The area delamination is a new one to me not having done that sort of thing before.

For the joins without seal sealer, I'd be seam sealing with hot melt glue and attempt to fix the pulls back in and then trim up any ugly pieces. On a really bad area, I may be tempted to slip some KG tape underneath and risk a little height difference.

For the 5 rippled areas, I (without a syringe) would slit along a row and re laminate with latex glue, hot melt seam the cut and then weight.

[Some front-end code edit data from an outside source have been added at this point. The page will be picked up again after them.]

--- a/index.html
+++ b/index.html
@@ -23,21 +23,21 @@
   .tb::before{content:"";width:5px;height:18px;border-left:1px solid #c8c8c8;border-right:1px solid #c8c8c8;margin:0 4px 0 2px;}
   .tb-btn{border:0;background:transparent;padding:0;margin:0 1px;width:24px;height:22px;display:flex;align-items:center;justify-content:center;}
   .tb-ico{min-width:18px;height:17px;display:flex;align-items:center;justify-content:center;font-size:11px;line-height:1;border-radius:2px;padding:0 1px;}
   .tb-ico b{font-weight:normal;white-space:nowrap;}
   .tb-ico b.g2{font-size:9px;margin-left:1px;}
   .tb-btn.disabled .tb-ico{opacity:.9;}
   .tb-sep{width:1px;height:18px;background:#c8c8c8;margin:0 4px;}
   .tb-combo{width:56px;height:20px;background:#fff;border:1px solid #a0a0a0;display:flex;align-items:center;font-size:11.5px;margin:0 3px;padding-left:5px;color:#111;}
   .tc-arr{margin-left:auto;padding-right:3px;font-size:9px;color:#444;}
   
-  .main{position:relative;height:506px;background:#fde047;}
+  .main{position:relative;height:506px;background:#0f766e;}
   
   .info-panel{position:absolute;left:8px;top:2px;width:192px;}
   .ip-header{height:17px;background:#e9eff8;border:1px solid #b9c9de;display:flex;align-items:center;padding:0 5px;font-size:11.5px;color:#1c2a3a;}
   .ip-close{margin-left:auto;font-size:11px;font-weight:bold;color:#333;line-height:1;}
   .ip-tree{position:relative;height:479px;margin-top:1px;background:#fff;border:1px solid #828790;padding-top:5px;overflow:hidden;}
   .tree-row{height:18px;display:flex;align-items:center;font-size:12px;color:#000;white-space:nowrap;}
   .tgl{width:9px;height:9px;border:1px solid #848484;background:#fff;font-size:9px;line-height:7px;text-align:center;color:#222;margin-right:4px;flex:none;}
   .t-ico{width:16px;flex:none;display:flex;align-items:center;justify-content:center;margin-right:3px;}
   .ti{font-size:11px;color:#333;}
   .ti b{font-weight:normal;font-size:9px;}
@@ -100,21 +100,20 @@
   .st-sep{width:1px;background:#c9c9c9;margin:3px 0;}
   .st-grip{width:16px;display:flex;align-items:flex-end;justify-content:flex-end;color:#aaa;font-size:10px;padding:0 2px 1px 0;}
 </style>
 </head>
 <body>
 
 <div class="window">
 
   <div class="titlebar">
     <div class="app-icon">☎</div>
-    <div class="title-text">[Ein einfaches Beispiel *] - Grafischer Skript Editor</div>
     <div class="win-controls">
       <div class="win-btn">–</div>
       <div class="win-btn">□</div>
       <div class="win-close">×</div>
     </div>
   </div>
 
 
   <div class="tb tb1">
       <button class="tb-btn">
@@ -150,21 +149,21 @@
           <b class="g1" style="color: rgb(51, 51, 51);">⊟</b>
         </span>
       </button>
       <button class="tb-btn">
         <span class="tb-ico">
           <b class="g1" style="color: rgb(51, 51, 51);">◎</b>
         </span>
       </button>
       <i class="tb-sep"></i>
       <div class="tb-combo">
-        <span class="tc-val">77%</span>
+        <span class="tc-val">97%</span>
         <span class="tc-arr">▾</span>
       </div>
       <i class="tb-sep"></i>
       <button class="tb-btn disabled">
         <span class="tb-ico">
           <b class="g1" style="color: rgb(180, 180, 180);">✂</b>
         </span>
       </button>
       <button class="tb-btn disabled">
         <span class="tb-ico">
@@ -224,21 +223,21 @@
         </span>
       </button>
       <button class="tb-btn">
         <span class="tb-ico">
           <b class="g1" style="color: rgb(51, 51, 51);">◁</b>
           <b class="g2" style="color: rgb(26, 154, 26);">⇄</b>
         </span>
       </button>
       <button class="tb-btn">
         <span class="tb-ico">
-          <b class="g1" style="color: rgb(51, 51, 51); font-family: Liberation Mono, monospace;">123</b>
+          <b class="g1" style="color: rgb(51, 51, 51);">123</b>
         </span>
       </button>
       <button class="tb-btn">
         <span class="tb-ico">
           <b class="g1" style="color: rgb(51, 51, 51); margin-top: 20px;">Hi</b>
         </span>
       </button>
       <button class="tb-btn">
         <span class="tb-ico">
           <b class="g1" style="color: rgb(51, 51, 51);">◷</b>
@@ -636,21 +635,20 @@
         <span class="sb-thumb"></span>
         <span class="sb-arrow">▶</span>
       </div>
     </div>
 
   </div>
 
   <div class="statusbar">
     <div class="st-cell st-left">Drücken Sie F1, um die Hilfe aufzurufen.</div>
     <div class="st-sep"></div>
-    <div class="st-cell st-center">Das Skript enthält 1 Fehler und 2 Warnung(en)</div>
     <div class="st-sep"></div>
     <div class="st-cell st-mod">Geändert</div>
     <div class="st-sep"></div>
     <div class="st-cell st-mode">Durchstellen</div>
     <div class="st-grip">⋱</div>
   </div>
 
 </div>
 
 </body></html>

For the 14 chair delamination areas, (as above I don't know) so maybe buy a big bore needle and inject section after section with latex and then weights. For the ones over joins, which I have repaired before, I'd screed latex into each side and the hot melt glue the seam and weight.

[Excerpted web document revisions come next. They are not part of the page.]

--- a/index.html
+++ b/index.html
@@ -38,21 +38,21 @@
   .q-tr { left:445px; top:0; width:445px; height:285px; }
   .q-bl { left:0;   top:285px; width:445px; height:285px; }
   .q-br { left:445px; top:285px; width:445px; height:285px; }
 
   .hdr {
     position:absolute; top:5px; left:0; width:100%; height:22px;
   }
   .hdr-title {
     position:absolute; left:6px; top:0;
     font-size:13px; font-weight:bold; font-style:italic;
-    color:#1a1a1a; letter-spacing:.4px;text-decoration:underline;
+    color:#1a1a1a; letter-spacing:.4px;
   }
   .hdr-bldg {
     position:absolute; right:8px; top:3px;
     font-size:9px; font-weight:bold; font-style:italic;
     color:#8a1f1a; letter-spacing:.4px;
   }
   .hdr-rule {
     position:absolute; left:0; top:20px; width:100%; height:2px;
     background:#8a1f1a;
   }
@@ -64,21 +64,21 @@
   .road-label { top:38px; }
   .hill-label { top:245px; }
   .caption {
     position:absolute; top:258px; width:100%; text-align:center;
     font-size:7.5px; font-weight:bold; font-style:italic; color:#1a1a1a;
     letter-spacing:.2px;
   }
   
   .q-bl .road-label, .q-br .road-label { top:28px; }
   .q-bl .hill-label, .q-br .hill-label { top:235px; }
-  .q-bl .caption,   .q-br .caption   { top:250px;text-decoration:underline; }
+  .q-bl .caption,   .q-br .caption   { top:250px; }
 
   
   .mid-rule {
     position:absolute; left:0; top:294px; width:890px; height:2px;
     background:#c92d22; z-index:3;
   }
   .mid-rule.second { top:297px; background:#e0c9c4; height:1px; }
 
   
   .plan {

Cost wise, I've never done a job of that size before and may be tempted to 'day rate' it. I normally piece meal price all my work.

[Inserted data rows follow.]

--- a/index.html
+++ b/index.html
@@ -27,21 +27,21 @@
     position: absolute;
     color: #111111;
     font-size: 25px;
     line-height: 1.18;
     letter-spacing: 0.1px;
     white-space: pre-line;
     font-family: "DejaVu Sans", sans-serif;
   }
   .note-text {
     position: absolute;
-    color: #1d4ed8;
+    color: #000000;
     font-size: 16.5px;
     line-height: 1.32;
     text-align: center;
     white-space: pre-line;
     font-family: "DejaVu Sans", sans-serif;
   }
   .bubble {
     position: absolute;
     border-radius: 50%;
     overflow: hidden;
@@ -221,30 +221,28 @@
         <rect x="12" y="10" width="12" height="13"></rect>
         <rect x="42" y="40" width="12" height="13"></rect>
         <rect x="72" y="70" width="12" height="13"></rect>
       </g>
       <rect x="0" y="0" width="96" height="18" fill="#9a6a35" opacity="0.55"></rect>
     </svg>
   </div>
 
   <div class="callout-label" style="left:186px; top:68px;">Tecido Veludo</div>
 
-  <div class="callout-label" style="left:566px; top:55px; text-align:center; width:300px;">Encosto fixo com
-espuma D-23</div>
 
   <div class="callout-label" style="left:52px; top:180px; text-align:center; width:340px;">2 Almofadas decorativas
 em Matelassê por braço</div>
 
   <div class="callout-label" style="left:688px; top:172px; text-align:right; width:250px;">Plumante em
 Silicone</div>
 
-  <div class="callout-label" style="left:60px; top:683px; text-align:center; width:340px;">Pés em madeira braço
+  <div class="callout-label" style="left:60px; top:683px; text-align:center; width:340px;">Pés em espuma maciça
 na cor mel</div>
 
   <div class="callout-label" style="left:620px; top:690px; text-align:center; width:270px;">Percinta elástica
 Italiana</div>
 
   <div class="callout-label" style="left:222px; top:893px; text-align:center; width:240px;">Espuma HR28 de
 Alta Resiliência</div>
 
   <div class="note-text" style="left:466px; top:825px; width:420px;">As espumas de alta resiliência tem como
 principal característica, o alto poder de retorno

I personally don't like hourly or day rates because them I'm conscious that I need to be active all the time whereas if I've piece priced it, my time is my own. (phone calls, chit chat with managers, netwroking, breaks etc.)

106' of seam sealing approx 32 l/m so maybe 2 hours work max $200.

5 ripples at $30 each = $150.

14 delaminated areas ????? $75 each? $1050.

I price everything based on a min $100/hour but include materials in that as usually materials charge for my work in minimal. I also price PLUS TAX.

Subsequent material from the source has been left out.